• _Data section_
════════════════════

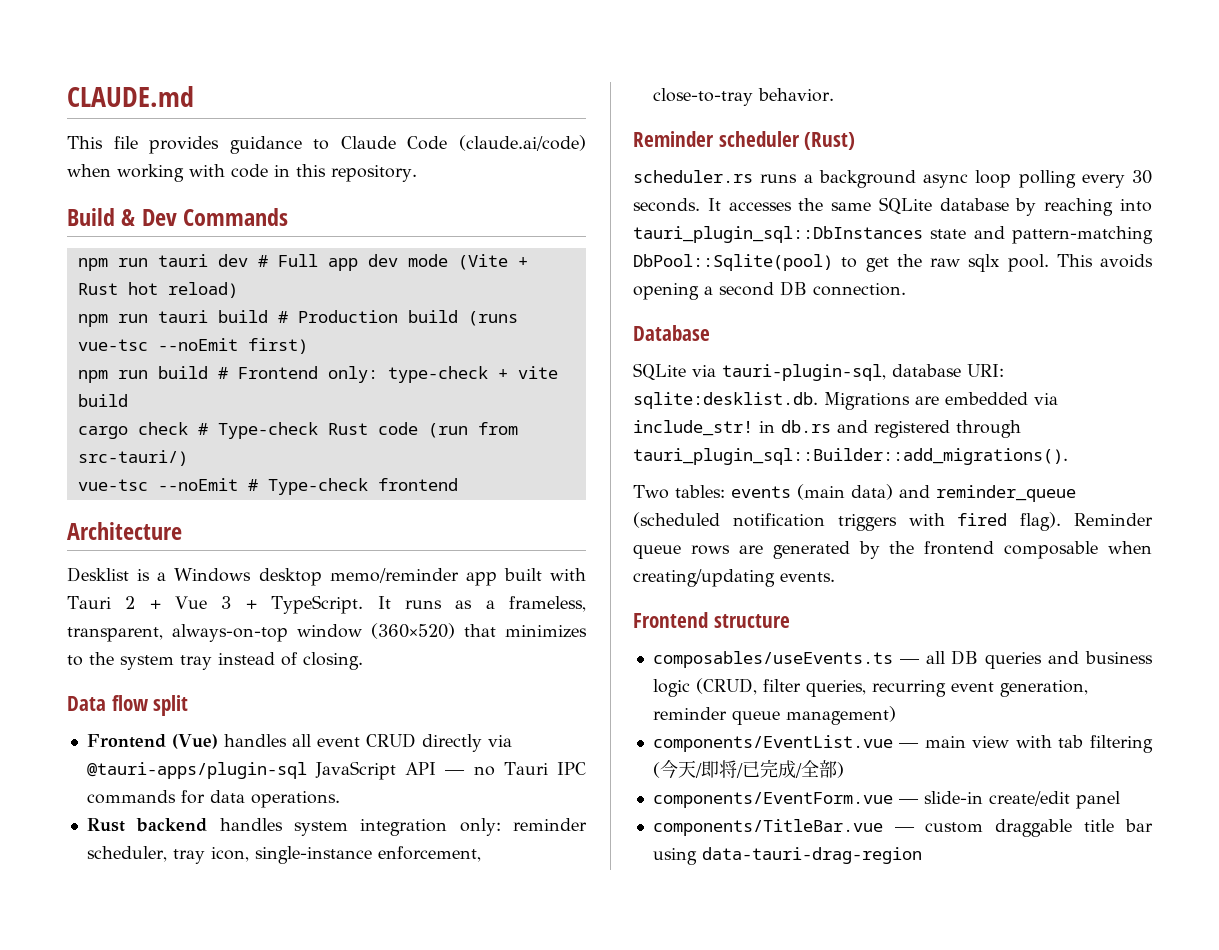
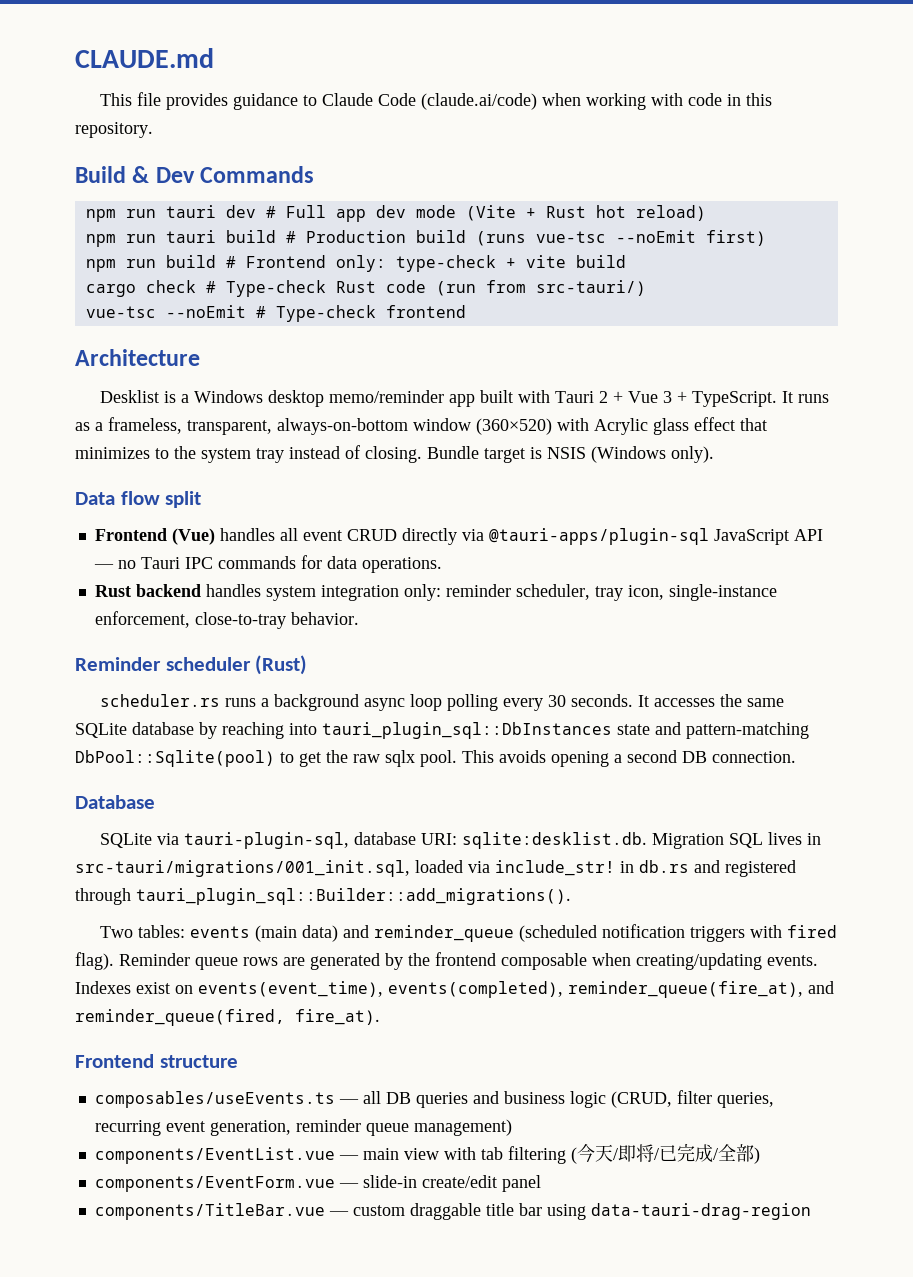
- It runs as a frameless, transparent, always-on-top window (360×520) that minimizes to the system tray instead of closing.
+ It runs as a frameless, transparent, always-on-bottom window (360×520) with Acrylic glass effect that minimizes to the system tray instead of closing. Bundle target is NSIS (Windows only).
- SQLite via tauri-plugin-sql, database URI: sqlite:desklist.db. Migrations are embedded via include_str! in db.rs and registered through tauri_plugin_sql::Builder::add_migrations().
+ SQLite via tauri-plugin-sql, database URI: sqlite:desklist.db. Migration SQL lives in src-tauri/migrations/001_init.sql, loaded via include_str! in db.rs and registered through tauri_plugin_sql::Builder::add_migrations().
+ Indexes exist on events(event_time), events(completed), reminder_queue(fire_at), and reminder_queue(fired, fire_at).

════════════════════

• _Your task_
If a line of the listing above contains "instead", pick it out and copy it.

• _Task solution_
- It runs as a frameless, transparent, always-on-top window (360×520) that minimizes to the system tray instead of closing.
+ It runs as a frameless, transparent, always-on-bottom window (360×520) with Acrylic glass effect that minimizes to the system tray instead of closing. Bundle target is NSIS (Windows only).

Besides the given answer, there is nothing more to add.